# What you are asked to do
Only the lines containing the string "info" are needed; copy all of them from the listing.

───── Exercise data ─────

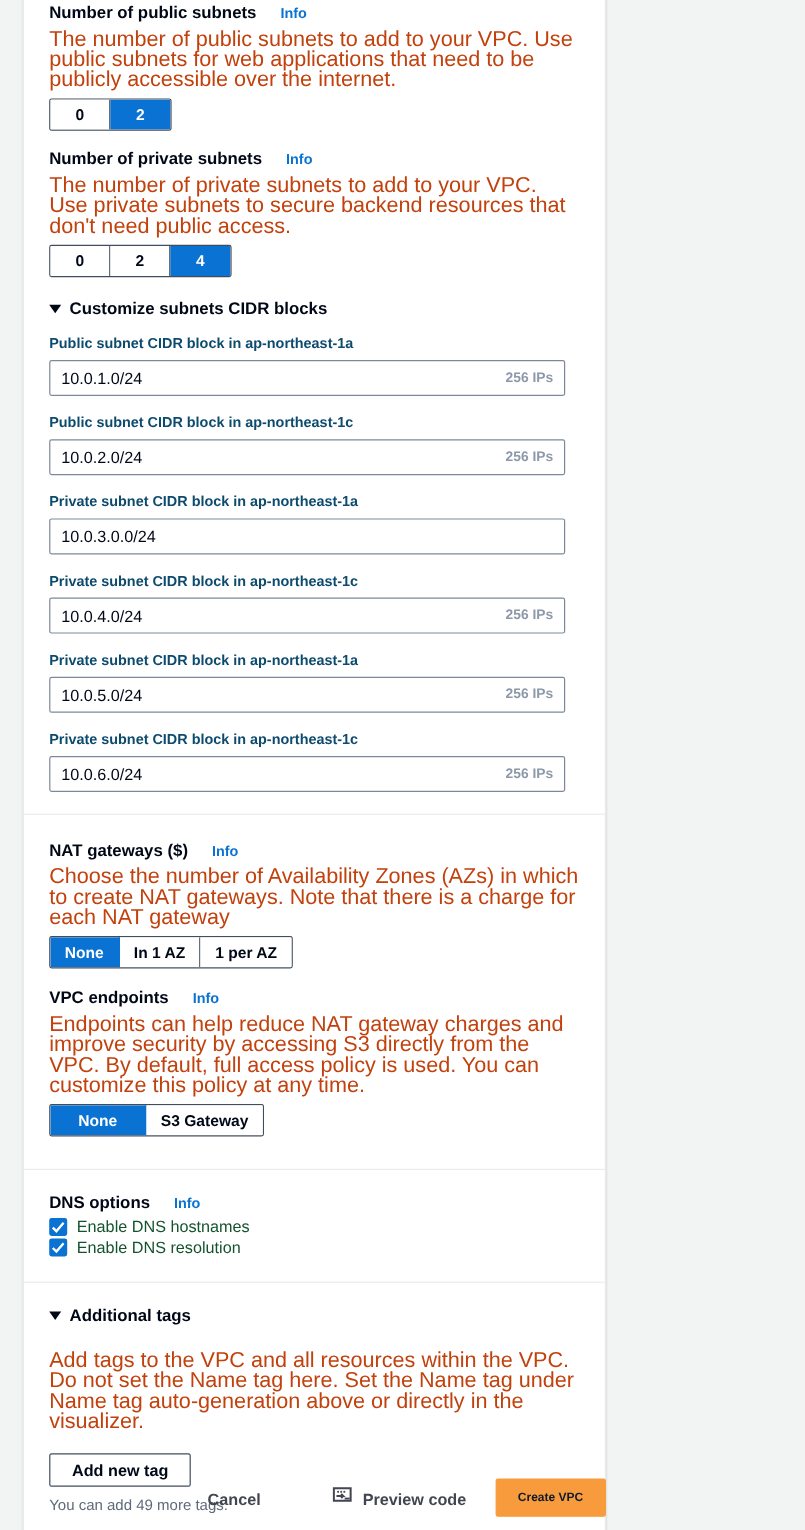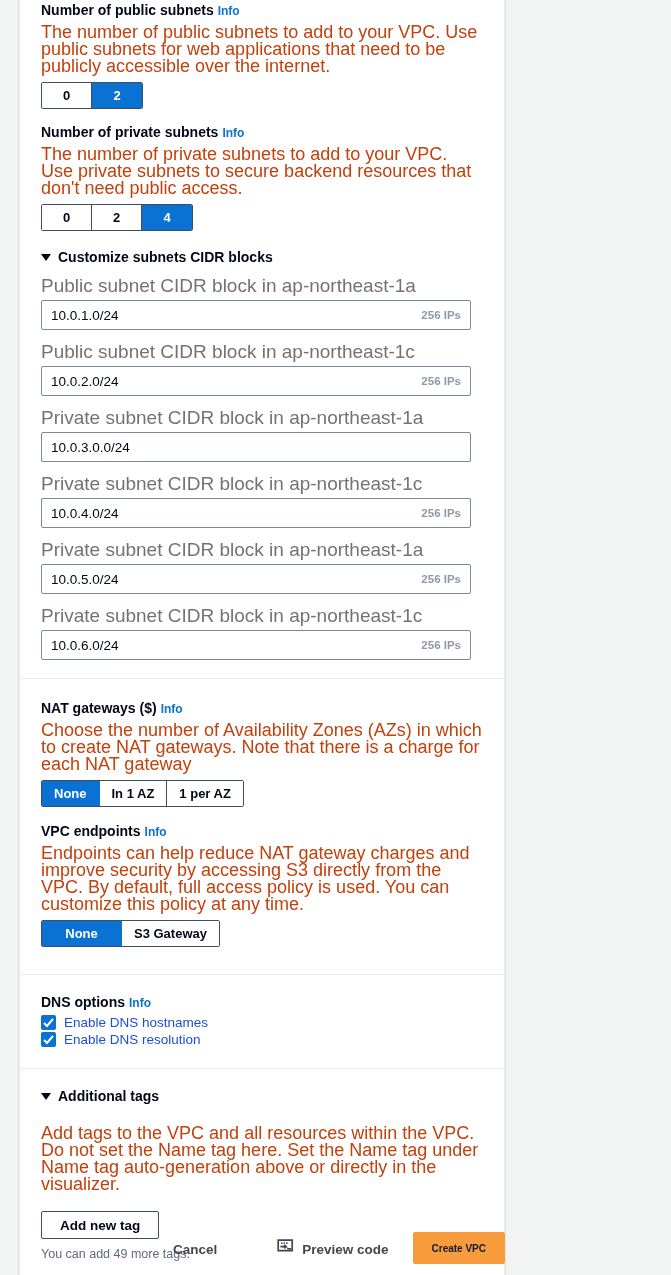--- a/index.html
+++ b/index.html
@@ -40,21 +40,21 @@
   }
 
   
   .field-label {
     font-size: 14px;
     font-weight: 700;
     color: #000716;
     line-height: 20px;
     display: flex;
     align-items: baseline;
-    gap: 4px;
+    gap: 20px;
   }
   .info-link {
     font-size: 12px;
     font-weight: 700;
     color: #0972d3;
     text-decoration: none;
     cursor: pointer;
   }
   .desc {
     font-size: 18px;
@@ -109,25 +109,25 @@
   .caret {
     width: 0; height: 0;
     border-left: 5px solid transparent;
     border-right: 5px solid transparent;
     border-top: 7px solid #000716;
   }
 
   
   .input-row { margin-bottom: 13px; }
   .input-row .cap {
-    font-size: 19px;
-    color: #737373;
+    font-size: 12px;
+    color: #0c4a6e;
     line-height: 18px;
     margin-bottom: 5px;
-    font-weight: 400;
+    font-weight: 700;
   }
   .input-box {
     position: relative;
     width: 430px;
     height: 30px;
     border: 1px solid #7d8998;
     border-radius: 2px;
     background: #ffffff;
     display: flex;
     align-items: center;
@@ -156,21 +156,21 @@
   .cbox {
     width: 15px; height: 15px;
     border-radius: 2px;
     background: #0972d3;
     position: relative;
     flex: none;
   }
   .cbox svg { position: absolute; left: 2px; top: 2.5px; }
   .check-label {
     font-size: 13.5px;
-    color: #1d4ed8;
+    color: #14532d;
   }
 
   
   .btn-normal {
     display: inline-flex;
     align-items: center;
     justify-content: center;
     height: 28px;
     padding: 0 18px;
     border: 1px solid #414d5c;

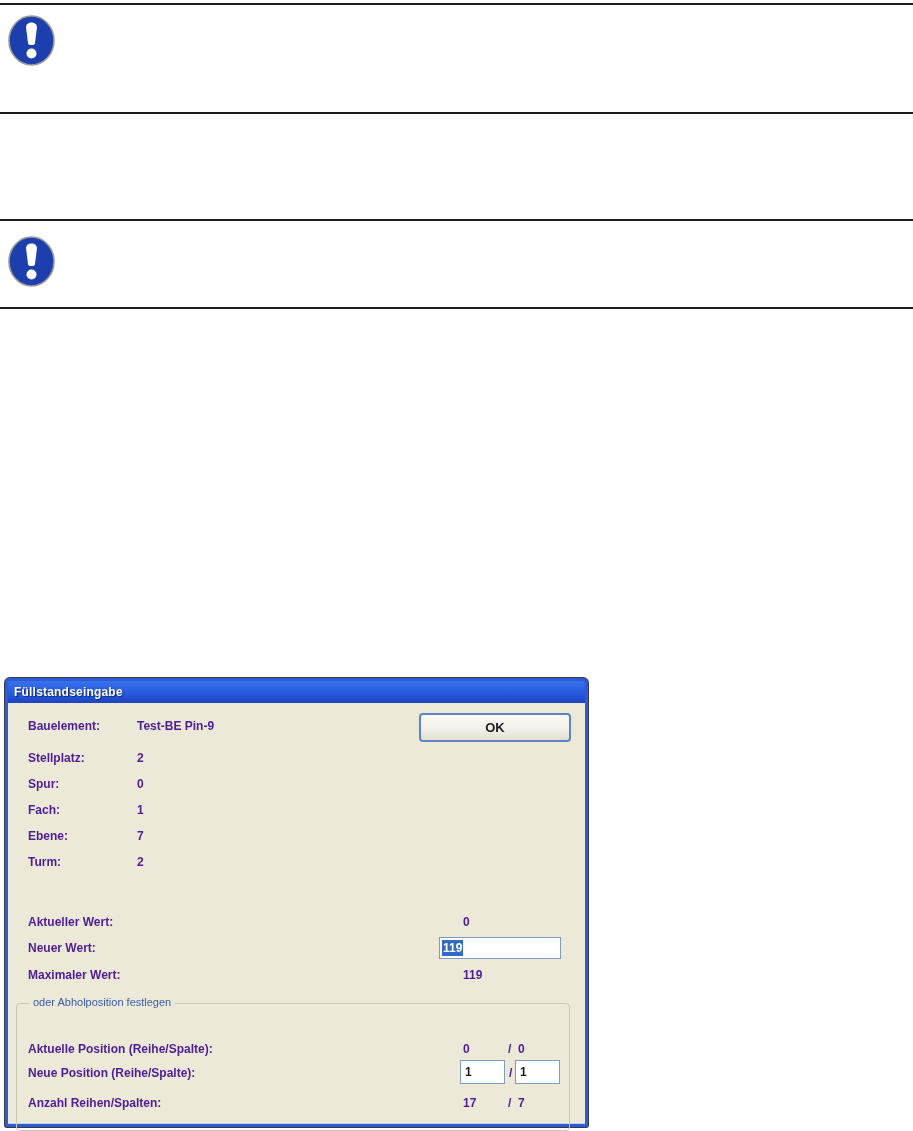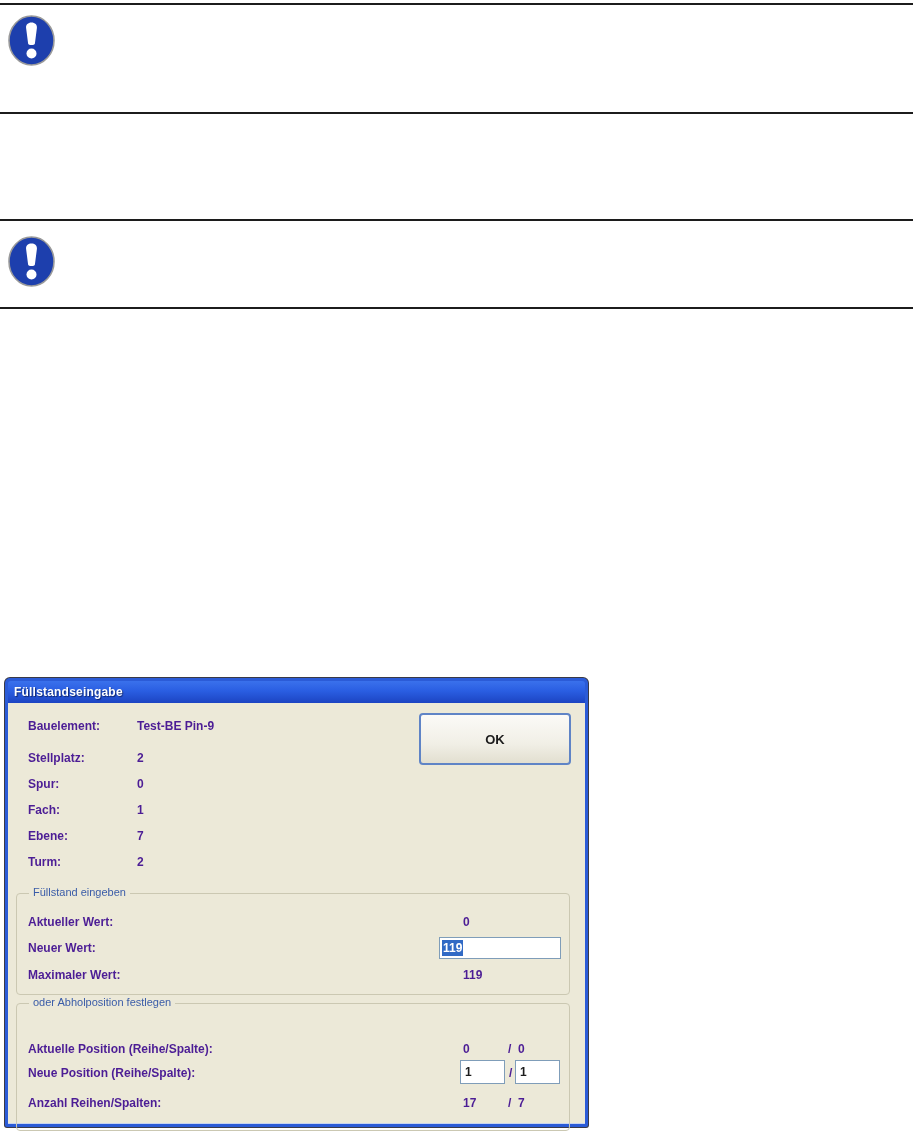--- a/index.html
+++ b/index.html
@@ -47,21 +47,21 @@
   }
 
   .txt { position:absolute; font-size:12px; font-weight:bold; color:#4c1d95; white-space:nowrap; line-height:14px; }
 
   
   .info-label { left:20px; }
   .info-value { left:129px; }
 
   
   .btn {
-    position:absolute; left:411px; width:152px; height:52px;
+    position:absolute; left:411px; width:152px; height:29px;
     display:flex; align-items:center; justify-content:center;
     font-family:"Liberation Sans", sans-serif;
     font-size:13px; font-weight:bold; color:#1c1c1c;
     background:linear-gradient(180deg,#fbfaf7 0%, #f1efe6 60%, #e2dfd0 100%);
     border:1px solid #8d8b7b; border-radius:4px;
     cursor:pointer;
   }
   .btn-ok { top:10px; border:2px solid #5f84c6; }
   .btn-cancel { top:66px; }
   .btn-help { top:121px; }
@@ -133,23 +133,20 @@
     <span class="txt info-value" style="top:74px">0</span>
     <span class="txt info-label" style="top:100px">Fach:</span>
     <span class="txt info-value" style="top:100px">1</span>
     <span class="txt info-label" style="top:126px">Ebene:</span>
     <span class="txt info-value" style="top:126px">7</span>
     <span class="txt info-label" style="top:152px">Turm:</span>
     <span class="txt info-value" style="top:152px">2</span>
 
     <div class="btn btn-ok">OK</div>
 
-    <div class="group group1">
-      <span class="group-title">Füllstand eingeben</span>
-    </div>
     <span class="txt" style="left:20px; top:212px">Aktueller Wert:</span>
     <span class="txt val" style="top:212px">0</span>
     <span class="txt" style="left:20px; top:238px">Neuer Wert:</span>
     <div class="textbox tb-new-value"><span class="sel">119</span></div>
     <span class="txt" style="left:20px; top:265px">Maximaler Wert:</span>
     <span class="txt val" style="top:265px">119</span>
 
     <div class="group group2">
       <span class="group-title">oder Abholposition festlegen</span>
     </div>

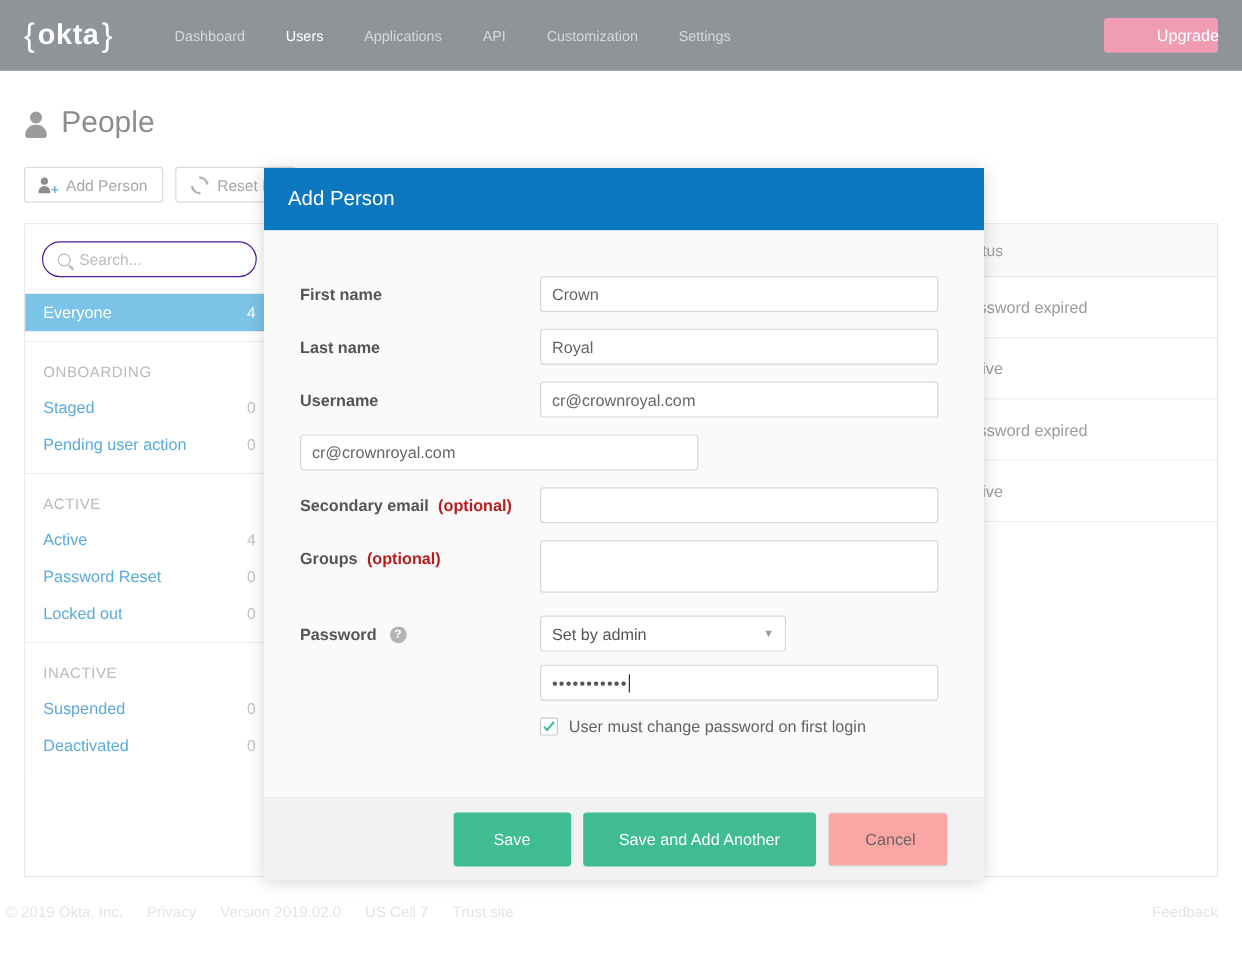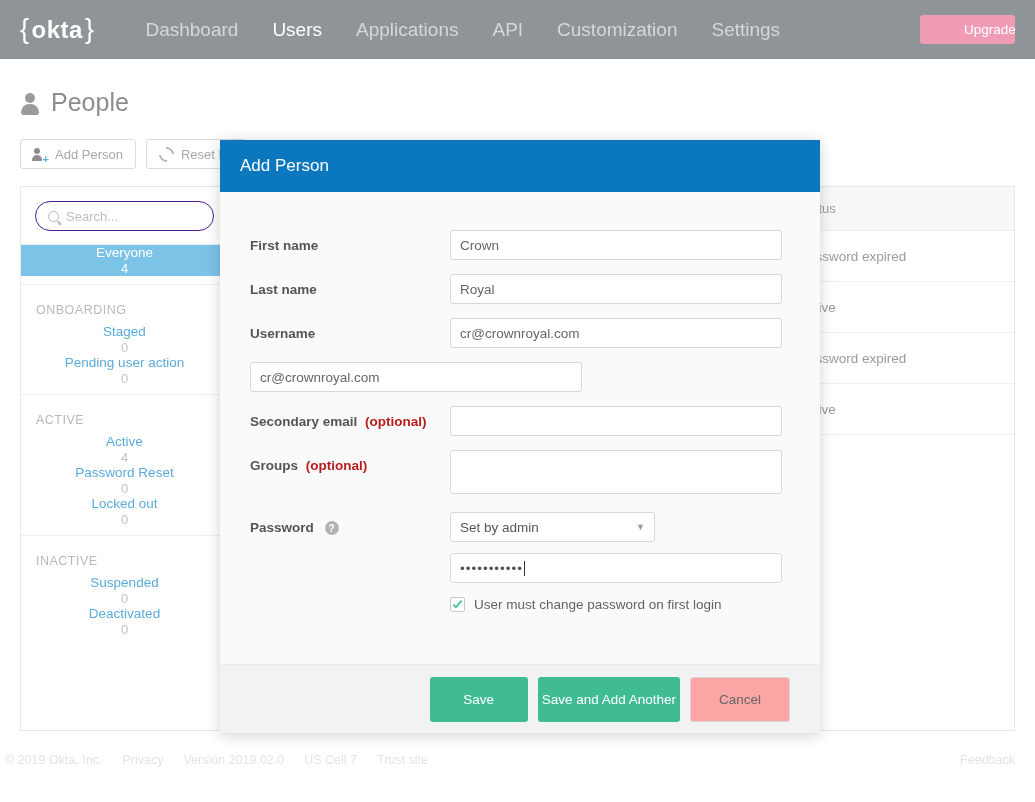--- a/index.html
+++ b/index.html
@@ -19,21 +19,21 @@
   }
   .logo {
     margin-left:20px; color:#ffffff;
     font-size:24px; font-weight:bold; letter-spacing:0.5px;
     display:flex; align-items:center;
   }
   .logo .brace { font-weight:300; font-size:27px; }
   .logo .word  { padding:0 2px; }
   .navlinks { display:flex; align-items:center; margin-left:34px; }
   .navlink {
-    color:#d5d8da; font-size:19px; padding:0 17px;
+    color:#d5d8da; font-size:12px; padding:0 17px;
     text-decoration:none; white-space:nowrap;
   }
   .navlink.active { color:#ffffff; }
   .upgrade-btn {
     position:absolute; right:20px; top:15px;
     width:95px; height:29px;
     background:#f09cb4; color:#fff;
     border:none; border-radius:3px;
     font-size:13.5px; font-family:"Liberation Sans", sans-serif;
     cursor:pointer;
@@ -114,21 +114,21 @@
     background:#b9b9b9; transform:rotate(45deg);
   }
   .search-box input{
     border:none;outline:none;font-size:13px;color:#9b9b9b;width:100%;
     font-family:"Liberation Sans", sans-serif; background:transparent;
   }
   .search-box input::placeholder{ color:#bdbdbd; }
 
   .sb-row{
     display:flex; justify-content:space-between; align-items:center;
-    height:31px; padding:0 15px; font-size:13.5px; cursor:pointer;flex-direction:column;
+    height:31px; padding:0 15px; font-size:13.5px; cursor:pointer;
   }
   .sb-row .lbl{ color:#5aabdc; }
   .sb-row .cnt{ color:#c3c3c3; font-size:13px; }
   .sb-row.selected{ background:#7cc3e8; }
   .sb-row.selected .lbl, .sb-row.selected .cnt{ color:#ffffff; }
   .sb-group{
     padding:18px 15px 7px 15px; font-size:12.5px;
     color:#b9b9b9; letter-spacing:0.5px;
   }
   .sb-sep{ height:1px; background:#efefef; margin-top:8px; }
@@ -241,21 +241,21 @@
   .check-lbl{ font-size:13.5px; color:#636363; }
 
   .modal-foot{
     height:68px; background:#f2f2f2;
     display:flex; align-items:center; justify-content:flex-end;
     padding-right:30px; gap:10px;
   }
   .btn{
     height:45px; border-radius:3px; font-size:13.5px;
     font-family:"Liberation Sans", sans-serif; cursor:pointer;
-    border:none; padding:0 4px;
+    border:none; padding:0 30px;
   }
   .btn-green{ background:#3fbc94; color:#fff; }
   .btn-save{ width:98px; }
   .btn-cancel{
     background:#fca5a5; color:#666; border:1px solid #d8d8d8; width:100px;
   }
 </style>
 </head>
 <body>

─────

# Answer space
   .info-link {
   .info-label { left:20px; }
   .info-value { left:129px; }
     <span class="txt info-value" style="top:74px">0</span>
     <span class="txt info-label" style="top:100px">Fach:</span>
     <span class="txt info-value" style="top:100px">1</span>
     <span class="txt info-label" style="top:126px">Ebene:</span>
     <span class="txt info-value" style="top:126px">7</span>
     <span class="txt info-label" style="top:152px">Turm:</span>
     <span class="txt info-value" style="top:152px">2</span>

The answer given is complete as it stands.